The energy production industry is known for its operational and liability risks. These risks have the potential to interrupt critical supply chains and damage the environment. They can also put financial assets in jeopardy. While oil and gas insurance solutions protect against many risks, many companies in the energy production sector have adopted comprehensive risk management programs to mitigate the most common exposures. These programs can be implemented to improve safety while preserving profitability and are surprisingly cost-effective when applied properly.
Common Risks in Oil & Gas Production
Classified by the Bureau of Labor Statistics as one of the riskiest industries, oil and gas producers face numerous challenges. Many of these challenges are centered on the environmental impacts of fossil fuel production, which includes mining, drilling, refining, and transportation operations.
Pollution spills and environmental damage are not the only common risks faced by the energy production sector. According to a leading risk management publication, critical risks in oil and gas operations include:
- Impacts associated with global warming
- Evolution and advances in the industry
- Cyber threats
- Shifting regulations and public policies
- Trade-related risks (tariffs and production expenses)
- Employee Recruitment and Retention
- Natural disasters and other catastrophic events
Oil and gas insurance serves as a foundational element of risk management, providing coverage for a wide range of the risks associated with the energy production industry.
System Safety Engineering: A Powerful Tool for Risk Management
Systems engineering has been a vital part of the energy sector for the past 50 years. Within this broad field, systems safety engineering – sometimes referred to as process safety engineering – has played a critical role in reducing risks. Working hand in hand with other risk management components like oil and gas insurance, engineering holds the keys to a safer industry.
Systems safety engineering is the discipline of designing and operating safer systems for oil and gas production. Accidents can and do occur, but with safer systems in place, the risks are minimized. Unfortunately, several highly-publicized events in recent years, such as the Deepwater Horizon spill and the Tesoro Oil Refinery explosion in Washington State, suggest that a number of energy production businesses are not applying the lessons learned by systems safety engineering. This engineering discipline only works if industry stakeholders invest in the processes, technologies, and operational cultures that support safety. In other words, as a risk management approach, systems safety engineering only pays off when the industry understands its true value – its ability to protect assets without impacting profits.
Commonalities in Energy Production Accidents
When an incident occurs in the energy production industry, such as a fire, explosion, pollution spill, or mine collapse, finger-pointing often leads to the discovery that common factors are shared by all major accidents. These factors include:
- Intrinsic flaws in industry or organizational safety cultures.

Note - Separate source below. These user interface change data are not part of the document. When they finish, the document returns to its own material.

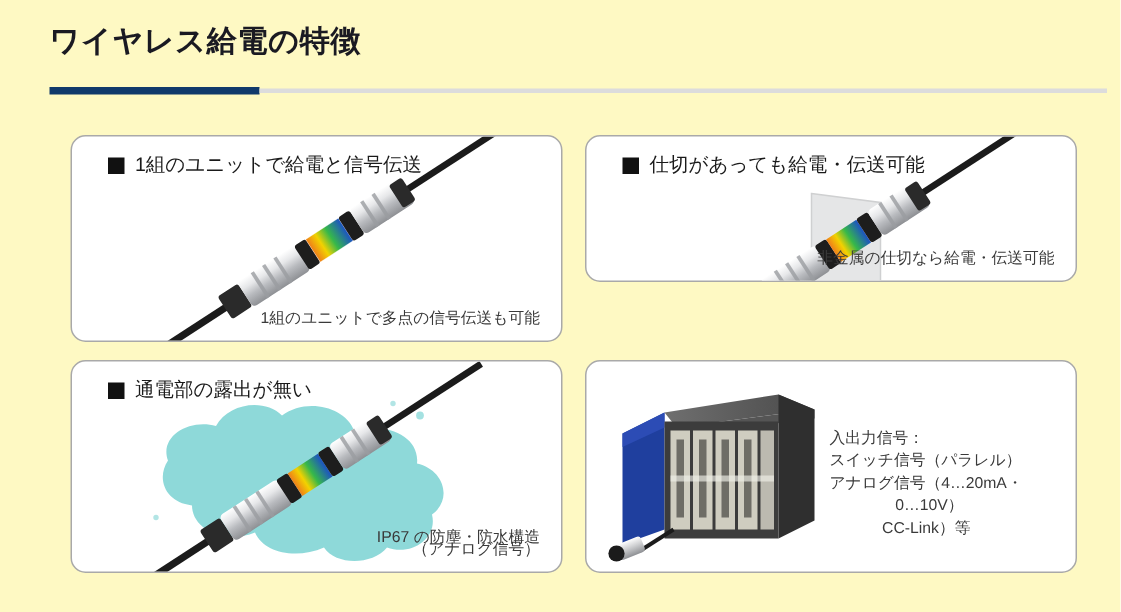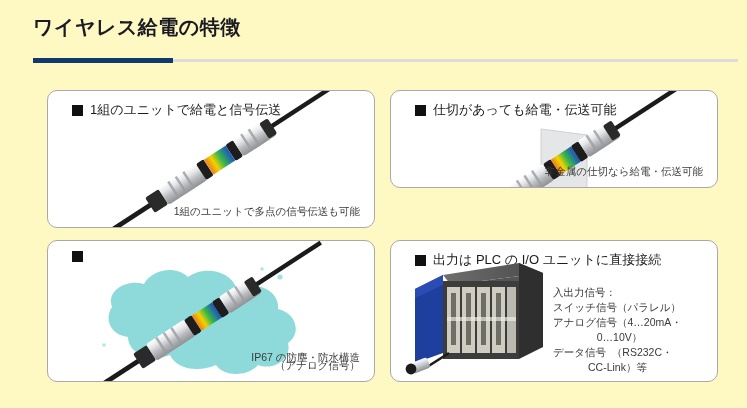"通電部の露出が無い" span { html: none -> <span>通電部の露出が無い</span> }
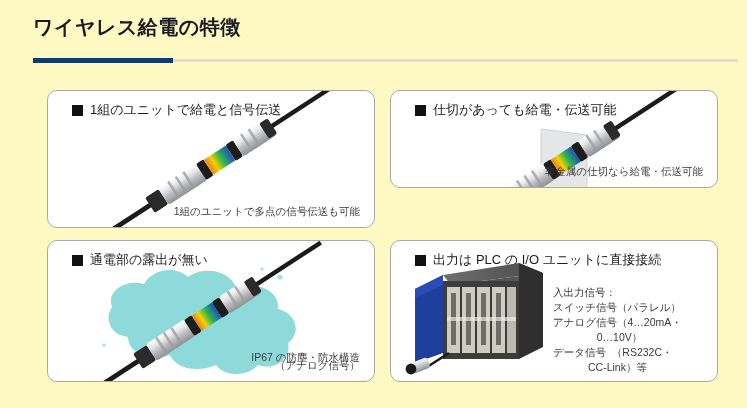"出力は PLC の I/O ユニットに直接接続" div.panel-head { html: <div> <span></span> <span>出力は PLC の I/O ユニットに直接接続</span> </div> -> none }
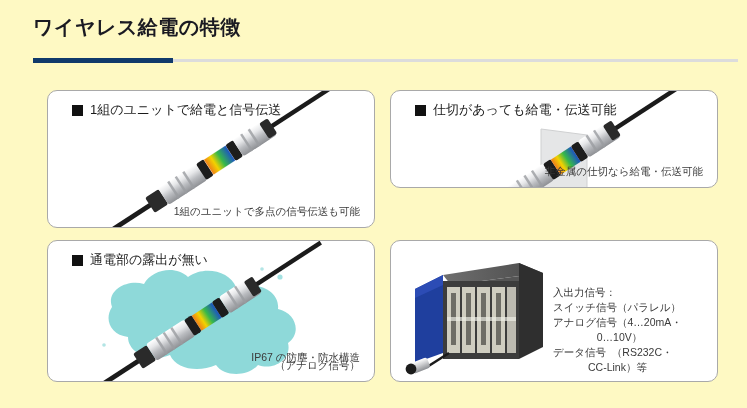"データ信号 （RS232C・" div { html: <div>データ信号 （RS232C・</div> -> none }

- Insufficient “buy in” of safety-oriented practices by industry leaders.
- Improper or inadequate design of safe systems.
- Insufficient or nonexistent hazard analysis.
- Inadequate management of policy or procedural changes.
- Flaws in communication and reporting of hazards.
- Failure to learn lessons from prior events.
Oil and gas insurance provides a robust blanket of protection for companies in the energy production sector. Still, this coverage is not enough to effectively manage risks on its own. Players in the energy sector must commit to developing and implementing processes and systems that put safety first. Managerial oversight is crucial, especially when new systems or processes are added to the production model. Also, company leaders must use prior events as a learning tool, helping them to understand what went wrong and how a similar situation can be prevented going forward. Systems safety engineering, oil and gas insurance, and a top-down approach to safety-oriented cultures allow energy production companies to thrive even in the face of industry challenges.